The study conducted a subgroup analysis based on symptom duration. It can be speculated that someone with a longer disease history can report more symptoms than someone who only just developed symptoms. Also because the participants were older when they got diagnosed with small fiber neuropathy you could speculate about this. On the other hand, those with fibromyalgia in this cohort lived with the disease for more than 15 years, while those with small fiber neuropathy with only 4 years. These differences could probably echo in the results. Therefore, it was important to do this subgroup analysis. This analysis revealed that after taking pain medication, people with fibromyalgia still had more pain than those diagnosed with small fiber neuropathy. They also had more additional symptoms, and pain-aggravating factors but also pain-relieving factors.
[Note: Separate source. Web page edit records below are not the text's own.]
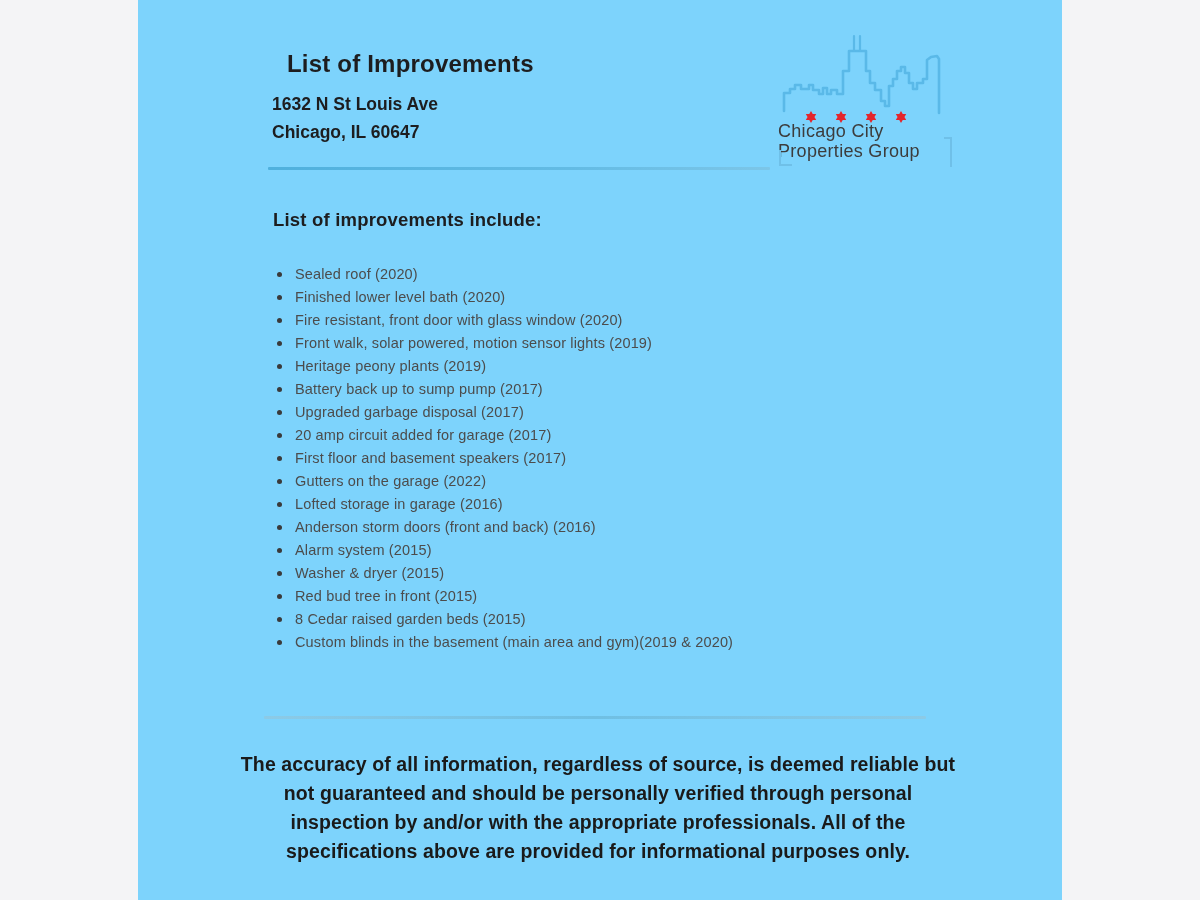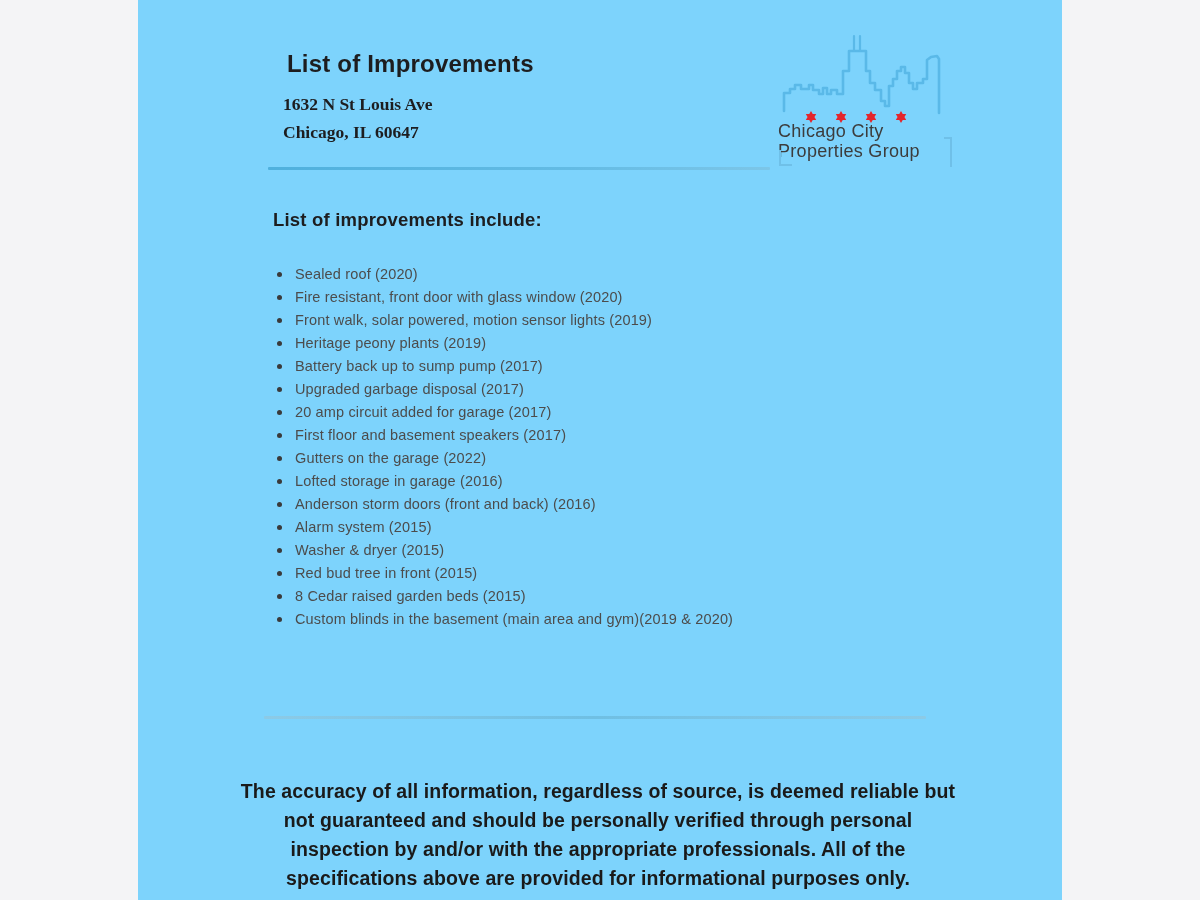--- a/index.html
+++ b/index.html
@@ -12,21 +12,21 @@
   }
   .paper {
     position:absolute; left:138px; top:0; width:924px; height:900px;
     background:#7dd3fc;
   }
   
   .doc-title {
     position:absolute; left:149px; top:50px;
     font-size:24px; font-weight:bold; color:#1d1d1f; letter-spacing:0.2px;
   }
-  .addr { position:absolute; left:145px; font-size:17.5px; font-weight:bold; color:#1d1d1f;font-family:Liberation Serif, serif; }
+  .addr { position:absolute; left:134px; font-size:17.5px; font-weight:bold; color:#1d1d1f; }
   .addr1 { top:94px; }
   .addr2 { top:122px; }
   .divider { position:absolute; height:3px; border-radius:1px; }
   .divider1 { left:130px; top:167px; width:502px;
     background:linear-gradient(90deg,#4fb0dd,#63bbe4 60%,#7cc6e8); }
   .divider2 { left:126px; top:716px; width:662px;
     background:linear-gradient(90deg,#8ccae6,#6fbfe3 50%,#8ccae6); }
   
   .logo { position:absolute; left:640px; top:33px; width:180px; height:135px; }
   .logo svg { position:absolute; left:0; top:0; }
@@ -56,21 +56,21 @@
     position:relative;
     font-size:14.5px; line-height:23px; color:#4c4c4c;
     letter-spacing:0.15px; white-space:nowrap;
   }
   ul.improvements li::before {
     content:""; position:absolute; left:-18px; top:9px;
     width:5px; height:5px; border-radius:50%; background:#3a3a3a;
   }
   
   .disclaimer {
-    position:absolute; left:100px; top:777px; width:720px;
+    position:absolute; left:100px; top:750px; width:720px;
     text-align:center; font-size:19.5px; font-weight:bold;
     line-height:29px; color:#1a1a1a; letter-spacing:0.1px;
   }
 </style>
 </head>
 <body>
 
 <div class="paper">
 
   <div class="doc-title">List of Improvements</div>
@@ -101,20 +101,21 @@
       <div>Chicago City</div>
       <div>Properties Group</div>
     </div>
     <div class="logo-bracket-left"></div>
     <div class="logo-bracket-right"></div>
   </div>
 
   <div class="list-heading">List of improvements include:</div>
   <ul class="improvements" id="improvement-list">
       <li>Sealed roof (2020)</li>
+      <li>Finished lower level bath (2020)</li>
       <li>Fire resistant, front door with glass window (2020)</li>
       <li>Front walk, solar powered, motion sensor lights (2019)</li>
       <li>Heritage peony plants (2019)</li>
       <li>Battery back up to sump pump (2017)</li>
       <li>Upgraded garbage disposal (2017)</li>
       <li>20 amp circuit added for garage (2017)</li>
       <li>First floor and basement speakers (2017)</li>
       <li>Gutters on the garage (2022)</li>
       <li>Lofted storage in garage (2016)</li>
       <li>Anderson storm doors (front and back) (2016)</li>

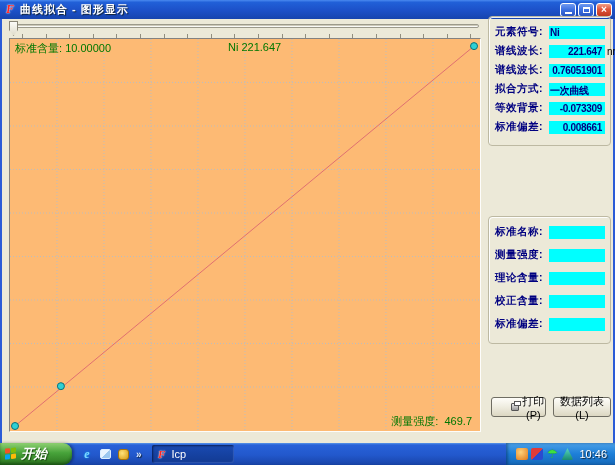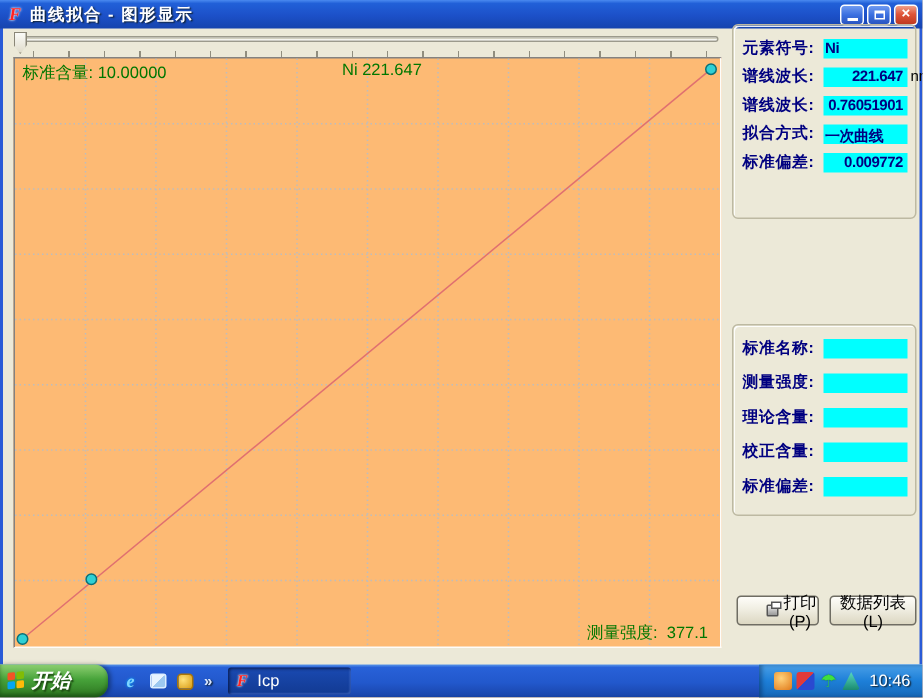--- a/index.html
+++ b/index.html
@@ -142,21 +142,21 @@
           <line x1="5" y1="387" x2="464" y2="7.1225806451612925" class="fit-line"></line>
           <circle cx="5" cy="387" r="3.5" class="pt"></circle>
           <circle cx="50.900000000000006" cy="347.1612903225806" r="3.5" class="pt"></circle>
           <circle cx="464" cy="7.1225806451612925" r="3.5" class="pt"></circle>
         </svg>
       <span class="ann tl">
         <span>标准含量:</span> <span>10.00000</span>
       </span>
       <span class="ann tc">Ni 221.647</span>
       <span class="ann br">
-        <span>测量强度:</span>&nbsp; <span>377.1</span>
+        <span>测量强度:</span>&nbsp; <span>469.7</span>
       </span>
     </div>
 
     <div class="panel">
       <div class="group fit" id="fit-group">
           <div class="frow">
             <span class="flabel">元素符号:</span>
             <span class="fvalue center">Ni</span>
           </div>
           <div class="frow">
@@ -166,22 +166,26 @@
           </div>
           <div class="frow">
             <span class="flabel">谱线波长:</span>
             <span class="fvalue">0.76051901</span>
           </div>
           <div class="frow">
             <span class="flabel">拟合方式:</span>
             <span class="fvalue center">一次曲线</span>
           </div>
           <div class="frow">
+            <span class="flabel">等效背景:</span>
+            <span class="fvalue">-0.073309</span>
+          </div>
+          <div class="frow">
             <span class="flabel">标准偏差:</span>
-            <span class="fvalue">0.009772</span>
+            <span class="fvalue">0.008661</span>
           </div>
         </div>
       <div class="group sample" id="sample-group">
           <div class="frow">
             <span class="flabel">标准名称:</span>
             <span class="fvalue"></span>
           </div>
           <div class="frow">
             <span class="flabel">测量强度:</span>
             <span class="fvalue"></span>

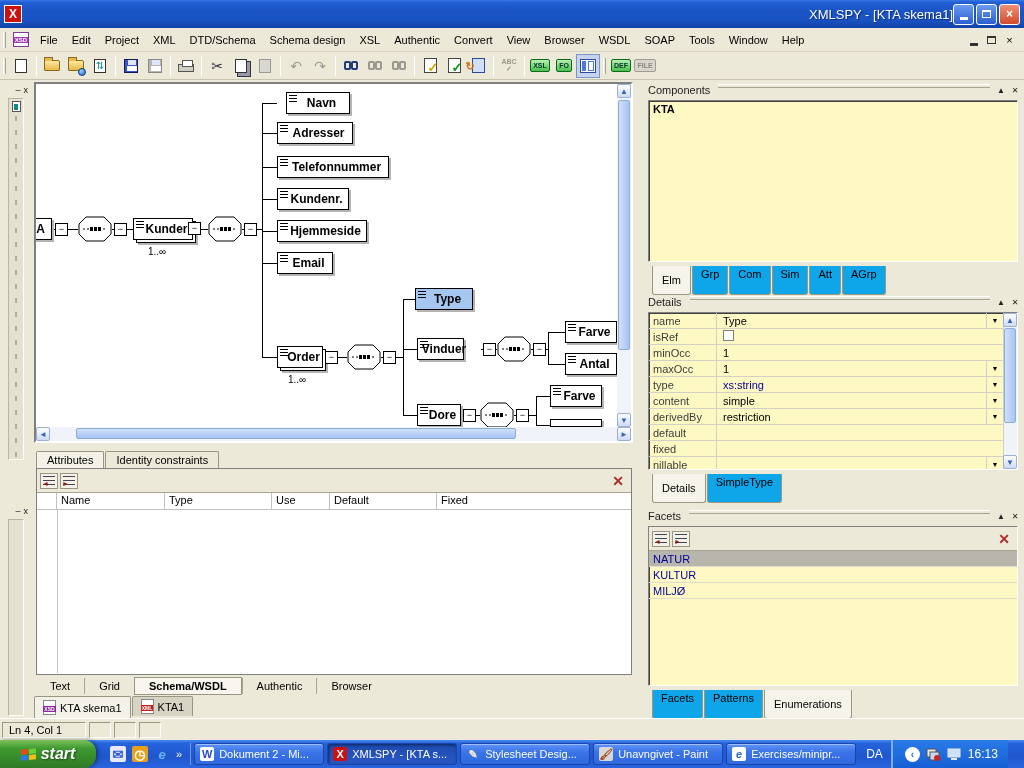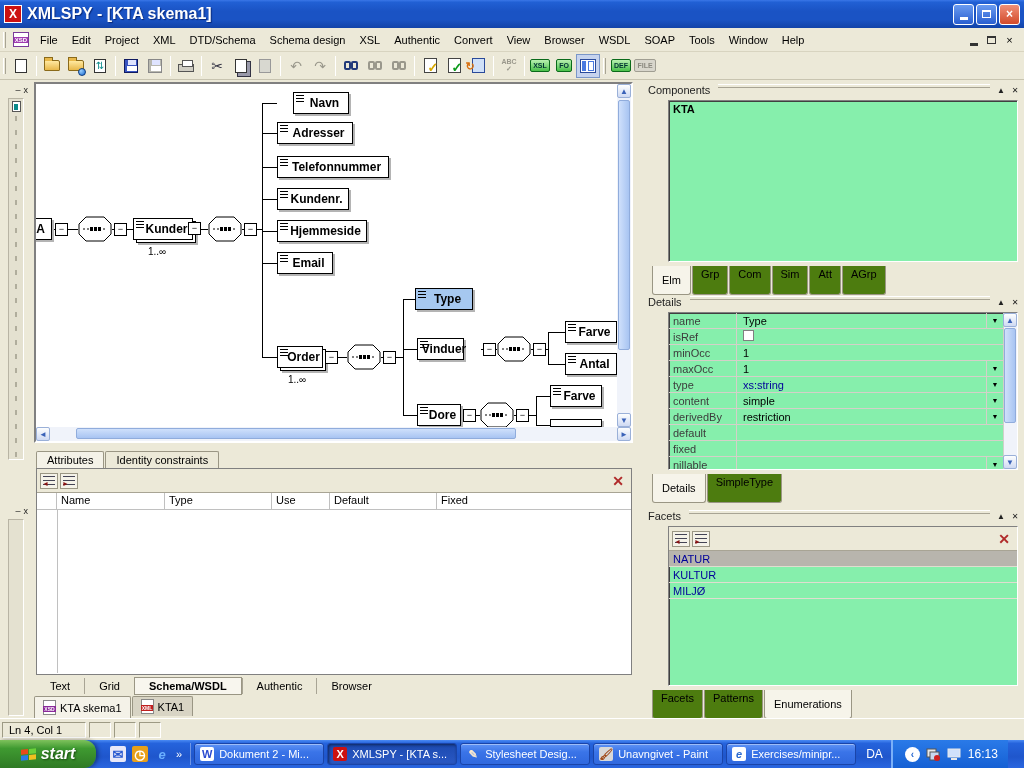--- a/index.html
+++ b/index.html
@@ -6,21 +6,21 @@
   html,body { width:1024px; height:768px; overflow:hidden; }
   body { font-family:"Liberation Sans", sans-serif; font-size:11px; color:#000; }
   #app { position:relative; width:1024px; height:768px; background:#ece9d8; overflow:hidden; }
 
   
   #titlebar { position:absolute; left:0; top:0; width:1024px; height:28px;
     background:linear-gradient(180deg,#3a77e8 0%,#2160d4 8%,#1a53c4 40%,#1a53c4 70%,#1243a8 100%);
     display:flex; align-items:center; padding:0 4px; }
   .app-icon { width:18px; height:18px; background:#cc1111; border:1px solid #fff;
     color:#fff; font-weight:bold; font-size:12px; display:flex; align-items:center; justify-content:center; margin-right:5px; }
-  .title-text { color:#fff; font-weight:bold; font-size:16px; text-shadow:1px 1px 1px #0a2a7a; flex:1; }
+  .title-text { color:#fff; font-weight:normal; font-size:13px; text-shadow:1px 1px 1px #0a2a7a; flex:1;text-align:right; }
   .winbtns { display:flex; gap:2px; }
   .winbtn { width:21px; height:21px; border:1px solid #fff; border-radius:3px;
     background:linear-gradient(180deg,#6a9bf0,#2a5fd0); color:#fff; font-weight:bold;
     display:flex; align-items:center; justify-content:center; font-size:12px; }
   .winbtn.close { background:linear-gradient(180deg,#f09078,#d24a2a); }
   .glyph-min { width:8px; height:3px; background:#fff; margin-top:9px; }
   .glyph-restore { width:9px; height:8px; border:1px solid #fff; border-top:2px solid #fff; }
 
   
   #menubar { position:absolute; left:0; top:28px; width:1024px; height:24px; background:#ece9d8;
@@ -132,23 +132,23 @@
   .ficon i { font-style:normal; padding:0 1px; margin-bottom:2px; }
   .ficon.xsd i { background:#8a2a9a; }
   .ficon.xml i { background:#c02020; }
 
   
   .rpanel { position:absolute; left:648px; width:374px; }
   .ptitle { height:15px; display:flex; align-items:flex-start; }
   .ptitle .pt-label { padding-right:4px; color:#222; }
   .ptitle .rule { flex:1; height:4px; border-top:1px solid #fff; border-bottom:1px solid #a8a494; margin:0 4px; }
   .ptitle .pbtn { width:14px; height:13px; font-size:8px; display:flex; align-items:center; justify-content:center; color:#222; }
-  .pbody { position:absolute; left:20px; right:4px; background:#86efac; border:1px solid; border-color:#808080 #fff #fff #808080; box-shadow:inset 1px 1px 0 #404040; }
+  .pbody { position:absolute; left:0; right:4px; background:#fef9c3; border:1px solid; border-color:#808080 #fff #fff #808080; box-shadow:inset 1px 1px 0 #404040; }
   .ptabs { position:absolute; left:4px; display:flex; }
-  .ptab { padding:2px 8px; border:1px solid #9a9684; border-top:none; background:#4d7c0f; margin-right:1px; border-radius:0 0 3px 3px; }
+  .ptab { padding:2px 8px; border:1px solid #9a9684; border-top:none; background:#0ea5e9; margin-right:1px; border-radius:0 0 3px 3px; }
   .ptab.active { background:#f6f4ea; font-weight:normal; padding:8px 9px; }
 
   #components-body .comp-item { font-weight:bold; padding:2px 4px; }
 
   
   .drow { display:flex; height:16px; border-bottom:1px solid #d4d0c8; align-items:center; }
   .drow .dl { width:68px; padding-left:4px; color:#3c3c3c; border-right:1px solid #d4d0c8; align-self:stretch; display:flex; align-items:center; }
   .drow .dv { flex:1; padding-left:6px; white-space:nowrap; overflow:hidden; }
   .drow .dv.blue { color:#00009a; }
   .drow .dd { width:17px; align-self:stretch; border-left:1px solid #d4d0c8; display:flex; align-items:center; justify-content:center; font-size:7px; color:#000; }
@@ -429,21 +429,21 @@
 
         <svg class="octagon" style="left:172px; top:132px;" width="34" height="26">
             <polygon points="8,1 26,1 33,8 33,18 26,25 8,25 1,18 1,8" fill="#fff" stroke="#000"></polygon>
             <line x1="5" y1="13" x2="29" y2="13" stroke="#000" stroke-dasharray="2,2"></line>
             <rect x="12" y="11" width="3" height="4"></rect>
             <rect x="16" y="11" width="3" height="4"></rect>
             <rect x="20" y="11" width="3" height="4"></rect>
           </svg>
         <div class="handle" style="left:208px; top:139px;">−</div>
 
-        <div class="ebox" style="left:257px; top:8px; width:56px;">
+        <div class="ebox" style="left:250px; top:8px; width:64px;">
             <span class="elicon"></span>
             <span>Navn</span>
           </div>
         <div class="ebox" style="left:241px; top:38px; width:76px;">
             <span class="elicon"></span>
             <span>Adresser</span>
           </div>
         <div class="ebox" style="left:241px; top:72px; width:112px;">
             <span class="elicon"></span>
             <span>Telefonnummer</span>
Those with fibromyalgia had more often attempted nonpharmacological therapies and psychotherapies in the past. People with small fiber neuropathy had less intraepidermal nerve fiber density (IENFD) in the lower leg.
Having diabetes mellitus was an exclusion criterion, but this can also lead to the development of small fiber neuropathy. People with small fiber neuropathy had more often an impaired glucose metabolism. However, the authors noticed that their data on the prevalence of impaired glucose metabolism may be biased because previously diagnosed diabetes mellitus was an exclusion criterion.
The people with fibromyalgia and small fiber neuropathy in these cohorts received analgesic medications that were in accordance with the national and international guidelines, however, those with fibromyalgia often found no relief, resulting in numerous insufficient analgesic treatment attempts. People with small fiber neuropathy on the other hand, mostly could effectively relieve pain when prescribed anti-neuropathic pain treatment.
The results of this study are not generalizable to men, since only women were included.
Clinical examination findings for distinguishing fibromyalgia from small fiber neuropathy include more muscle soreness-like pain and widespread pain in fibromyalgia that is often accompanied by sleep problems, fatigue, concentration problems, and depressed mood. Small fiber neuropathy leads to a more neuropathic pain phenotype and distal pain accompanied by additional paresthesias.